The “newcomer” (as labeled by the “insiders” ) is advised to check out other MeFi spaces that are less “rough and tumble” in order to get to know the larger community before coming back to MetaTalk and expressing an opinion. The “Newcomer” is informed that through exposure over time the culture will grow on her. She is also told that there’s a steep learning curve and given instructions on how to post effectively (i.e. in a way that minimizes exposure to “snarky” attacks).
She takes away from this interaction that the bottom line requirement for participating in MetTalk — the only space for a meta-discussion of this “open” forum — is adjustment.
The “newcomer” (who now fully assumes the label and role of “outsider”) refuses to accept the bottom line prerequisite of adjustment and tries to further explain her point of view. The reaction of the group is unchanged, except for becoming more forceful and “snarky”: “Adjust, stick around and critique our mode of discussion (but we won’t listen) or walk”.
“Insiders” now rechristen “newcomer” as “newbie”. “Newbie” who has already decided against adjustment (she’s opposed on moral grounds) is now confronted with a difficult choice between limited and unappealing options: 1) play the game 2) play a different game 2) not play at all.
If she decides to stick around and plays, she has some further choices to make:
1) She can unleash the id and join ‘em.
2) She can keep the id on a short leash and not talk about the elephant in the room (the fact that it’s not okay to have a meta-discussion about the way people talk in this “open” forum). 
3) She can keep the id on a short leash and continue to try to explain herself.
The “newbie” decides against all 3 options because:
1) She finds it dehumanizing and unconstructive, not to mention imprudent, to “go native”. 
2) She isn’t willing to ignore the elephant, because she doesn’t accept the argument that id-unleashing is a pre-requiste to earnest expression and doesn’t want to implicitly condone that argument by participating.
3) She has tried playing a different game and failed. In a system that has no play (no opportunity for reframing the situation or altering the nature of interactions) there is no point to trying to play at all. The only logical — and sane — alternative, is to go away.
So she decides to leave, even though she knows that the “insiders” will label her departure as another “newbie’s flame out”, disregard her critique, circle the wagons, invent a story to rationalize the outcomes, declare victory and resume business as usual at the self-coronated quintessential open forum.
The message is loud and clear on MetaTalk : No make-ie the rules, no play-ie the game.
I for one have no interest in participating in a totalizing system and recognize that participation in such a system merely serves to keep it alive.

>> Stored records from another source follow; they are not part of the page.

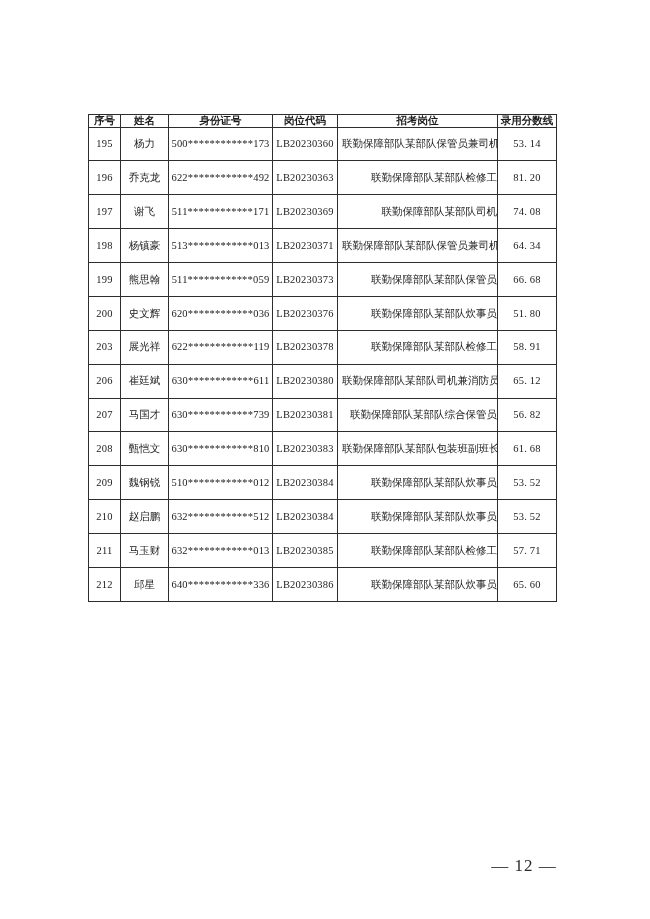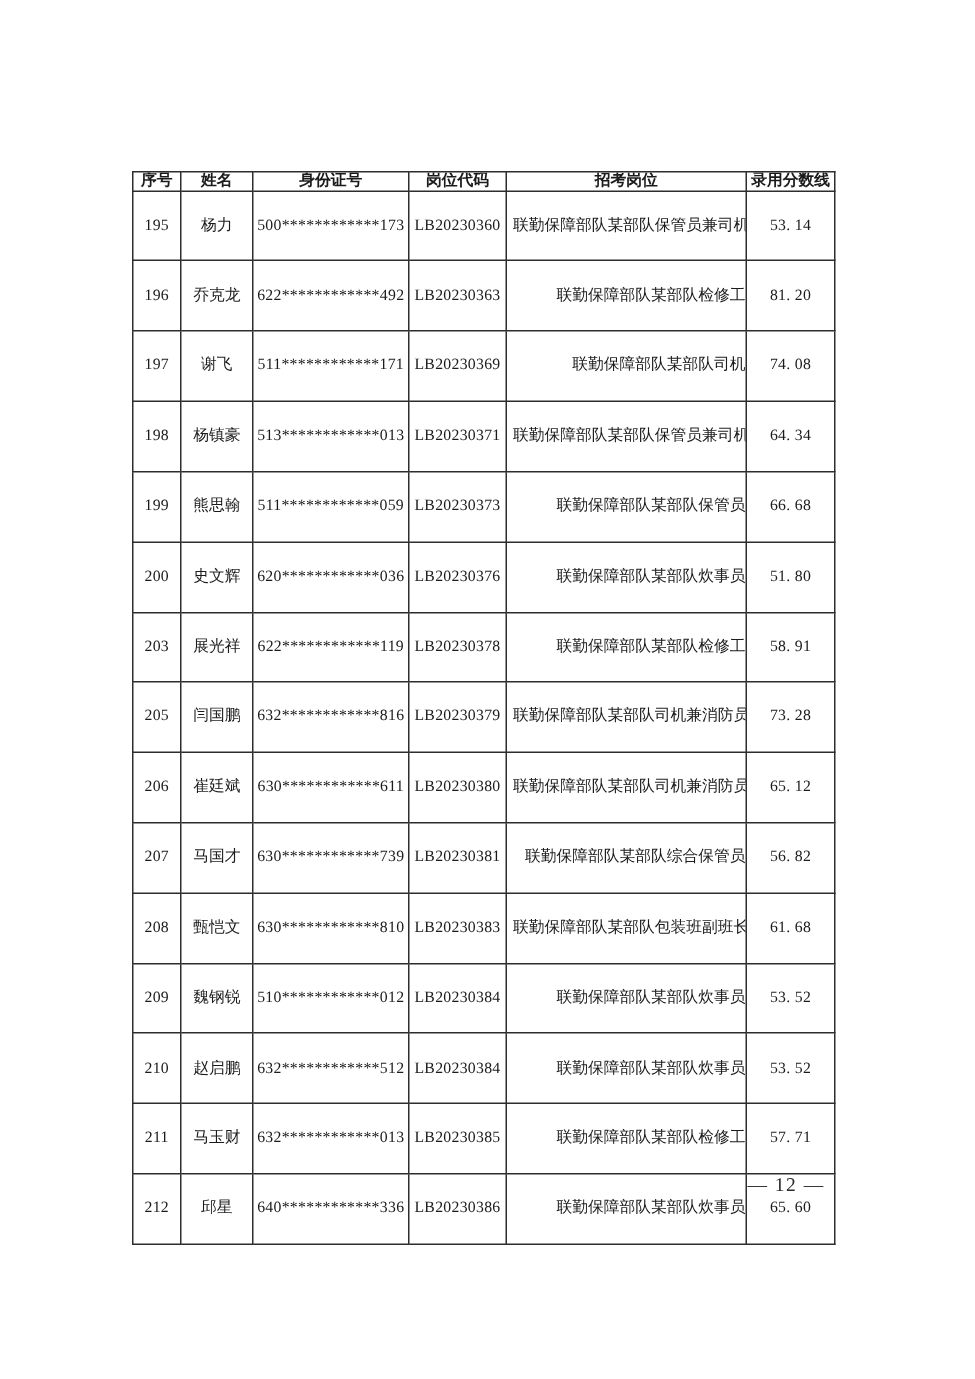--- a/index.html
+++ b/index.html
@@ -17,21 +17,21 @@
   .sheet {
     position: absolute;
     inset: 0;
     background: #ffffff;
   }
   table.score-table {
     position: absolute;
     left: 88px;
     top: 114px;
     width: 468px;
-    height: 716px;
+    height: 488px;
     border-collapse: collapse;
     table-layout: fixed;
   }
   .score-table th,
   .score-table td {
     border: 1px solid #2d2d2d;
     padding: 0;
     text-align: center;
     vertical-align: middle;
     font-size: 11px;
@@ -53,25 +53,25 @@
   .score-table td.col-score,
   .score-table td.col-seq {
     font-size: 10.5px;
     letter-spacing: 0.2px;
   }
   .score-table td.col-name {
     font-size: 10.5px;
   }
   .page-number {
     position: absolute;
-    top: 782px;
+    top: 856px;
     left: 491px;
     width: 66px;
     text-align: center;
-    font-size: 13px;
+    font-size: 17px;
     letter-spacing: 1px;
     color: #2a2a2a;
   }
 </style>
 </head>
 <body>
 
 <div class="sheet">
 
   <table class="score-table">
@@ -144,28 +144,20 @@
         </tr>
         <tr>
           <td class="col-seq">203</td>
           <td class="col-name">展光祥</td>
           <td class="col-id">622************119</td>
           <td class="col-code">LB20230378</td>
           <td class="col-position">联勤保障部队某部队检修工</td>
           <td class="col-score">58. 91</td>
         </tr>
         <tr>
-          <td class="col-seq">205</td>
-          <td class="col-name">闫国鹏</td>
-          <td class="col-id">632************816</td>
-          <td class="col-code">LB20230379</td>
-          <td class="col-position">联勤保障部队某部队司机兼消防员</td>
-          <td class="col-score">73. 28</td>
-        </tr>
-        <tr>
           <td class="col-seq">206</td>
           <td class="col-name">崔廷斌</td>
           <td class="col-id">630************611</td>
           <td class="col-code">LB20230380</td>
           <td class="col-position">联勤保障部队某部队司机兼消防员</td>
           <td class="col-score">65. 12</td>
         </tr>
         <tr>
           <td class="col-seq">207</td>
           <td class="col-name">马国才</td>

Lkewise, when the discussion degraded on GiftHub, I also signed off there, but only from the discussion thread not the site. Although I am disgusted by the reactions of some of the GiftHub “regulars”, I think that because the site has interesting information and is not brutal nor “totalizing”, it’s worth spending some time there:

Seems to me there are some lessons to be learned here from South Africa’s process of Truth and Reconciliation.

In this discussion, the historical record has been more or less set “straight”. Unless there’s a good reason (i.e. criminal charges) for continuing to probe the givewell crisis and subsequent cyber wars, I’d say it’s time to call it “truth” and move on to reconciliation.

Since no amount of conversation will ever overcome some of the irreconcilable differences between the various agents, it seems to me that it is time to decide to disengage.

Maybe if everyone counted to three and yelled “uncle”, we’d all be content to call it quittin’ time!

I have the good fortune to be going away on a business trip where I won’t have a regular Internet connection (in fact South Africa to work with museums) and therefore will not be able to reengage with this discussion till early February (by which time I hope it’s over)!